Junit5: Introduce ArgumentsProvider that computes the cartesian product of collections of datapoints

Created on 21 May 2018  路  39Comments  路  Source: junit-team/junit5

This issue originates from a dicussion in https://github.com/junit-team/junit5/pull/1422#issuecomment-390582297.

While often it suffices to specify each set of arguments for the invocation of a parameterized test explicitly, there are cases where it's simply the combination of lists of potential values for each parameter, i.e. the cartesian product of these collections.
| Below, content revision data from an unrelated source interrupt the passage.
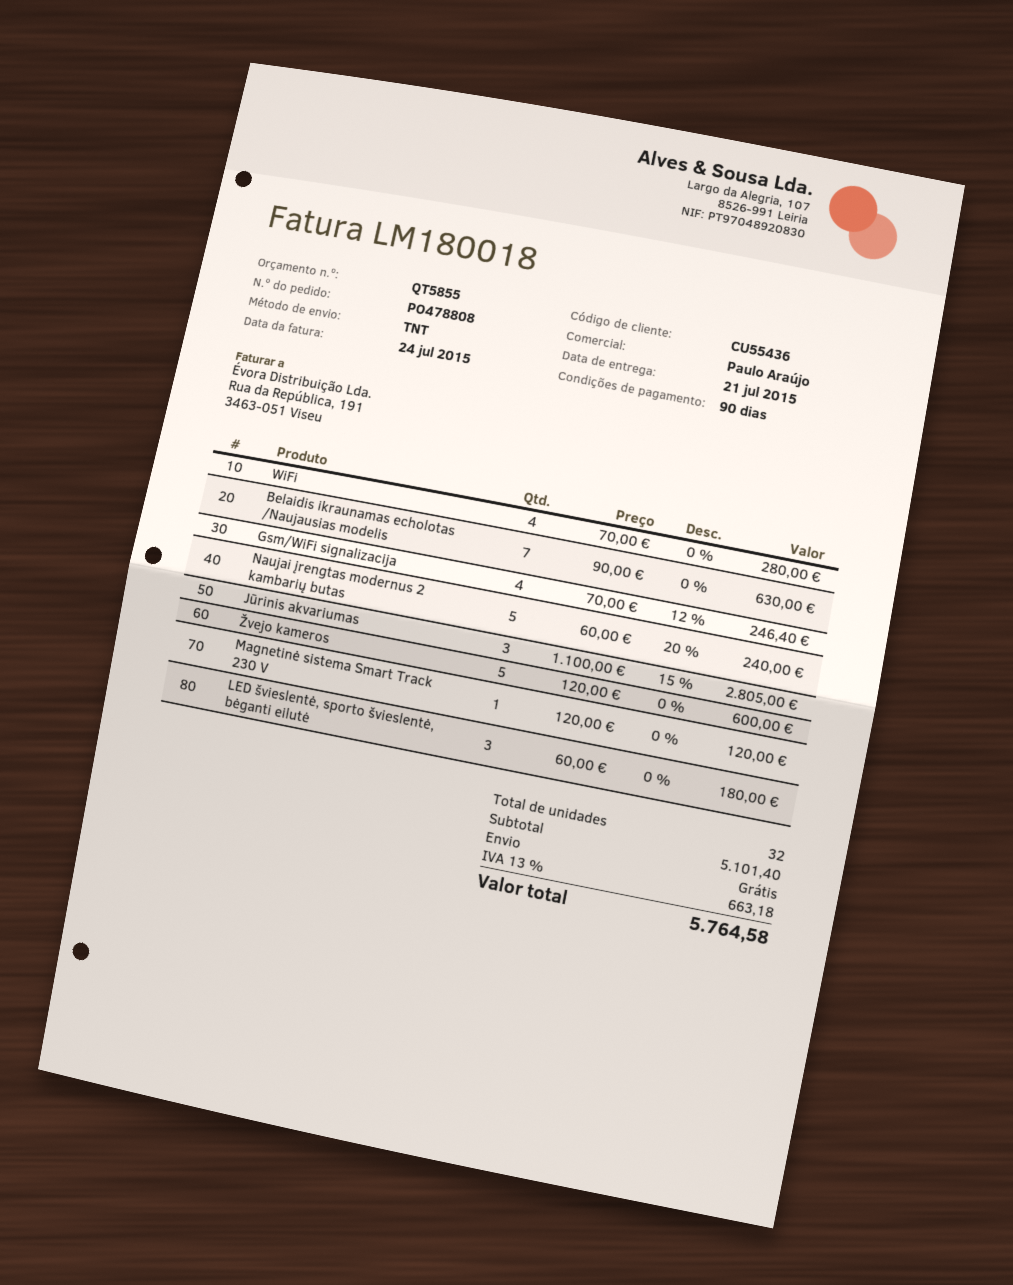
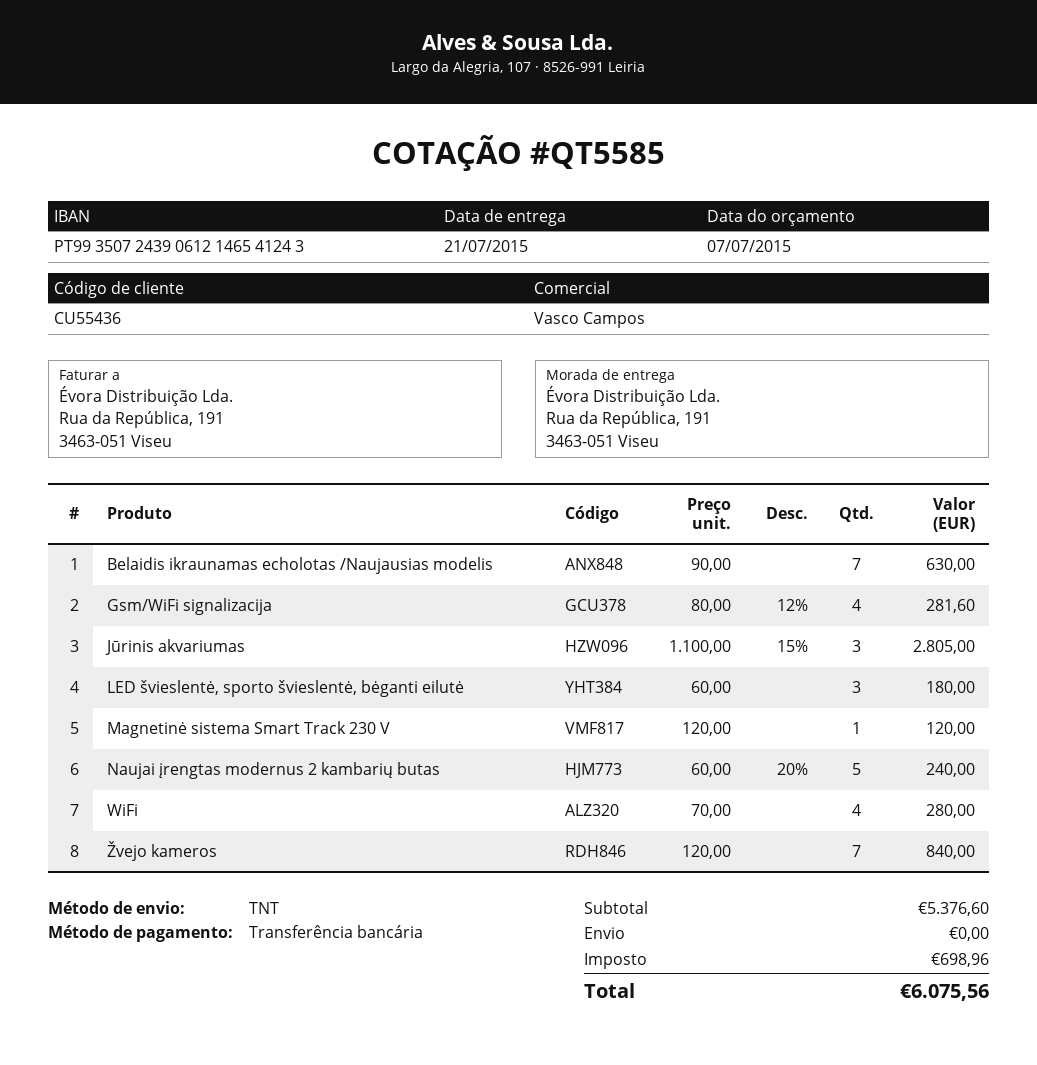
quote number: QT5855 -> QT5585
sales rep: Paulo Araújo -> Vasco Campos
Gsm/WiFi signalizacija: 4 x 70.00 - 12% = 246.40 -> 4 x 80.00 - 12% = 281.60
Žvejo kameros: 5 x 120.00 = 600.00 -> 7 x 120.00 = 840.00
subtotal: 5101.40 -> 5376.60
tax: 663.18 -> 698.96
total: 5764.58 -> 6075.56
While it's certainly already possible to compute these combinations manually, e.g. in a method referenced by @MethodSource, it would be more convenient if there were a declarative way to specify that.

Recently, @sormuras has written a sample CartesianProductProvider extension which does that by implementing TestTemplateInvocationContextProvider. However, by implementing this functionality as a ArgumentsProvider users would not have to learn a new concept and we could reuse the existing infrastructure.
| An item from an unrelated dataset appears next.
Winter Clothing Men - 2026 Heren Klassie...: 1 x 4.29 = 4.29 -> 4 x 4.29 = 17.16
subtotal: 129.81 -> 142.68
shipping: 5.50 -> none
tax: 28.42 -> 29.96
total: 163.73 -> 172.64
One possibility would be to use fields and methods, like the Theories runner from JUnit 4.

@BaseSet
static final Set<String> strings = Set.of("foo", "bar");

@BaseSet
static Set<Integer> ints() {
    return Set.of(23, 42);
}

@ParameterizedTest
@AllCombinationsSource
void test(String a, int b) {...}

@junit-team/junit-lambda Thoughts?

Deliverables

  • [ ] Introduce new ArgumentsProvider and related annotations
Jupiter parameterized tests enhancement

Most helpful comment

Based on internal team discussions, we are currently leaning toward one of the following _programmatic_ APIs:

List<Arguments> Arguments.cartesianProduct(Set<?>... sets);

Or:

Stream<Arguments> Arguments.cartesianProduct(Set<?>... sets);

In other words, we aim to accept sets as input and generate the Cartesian product as an ordered collection (e.g., a List) or Stream of Argument _tuples_.

All 39 comments

I think that sounds reasonable in terms of a new feature.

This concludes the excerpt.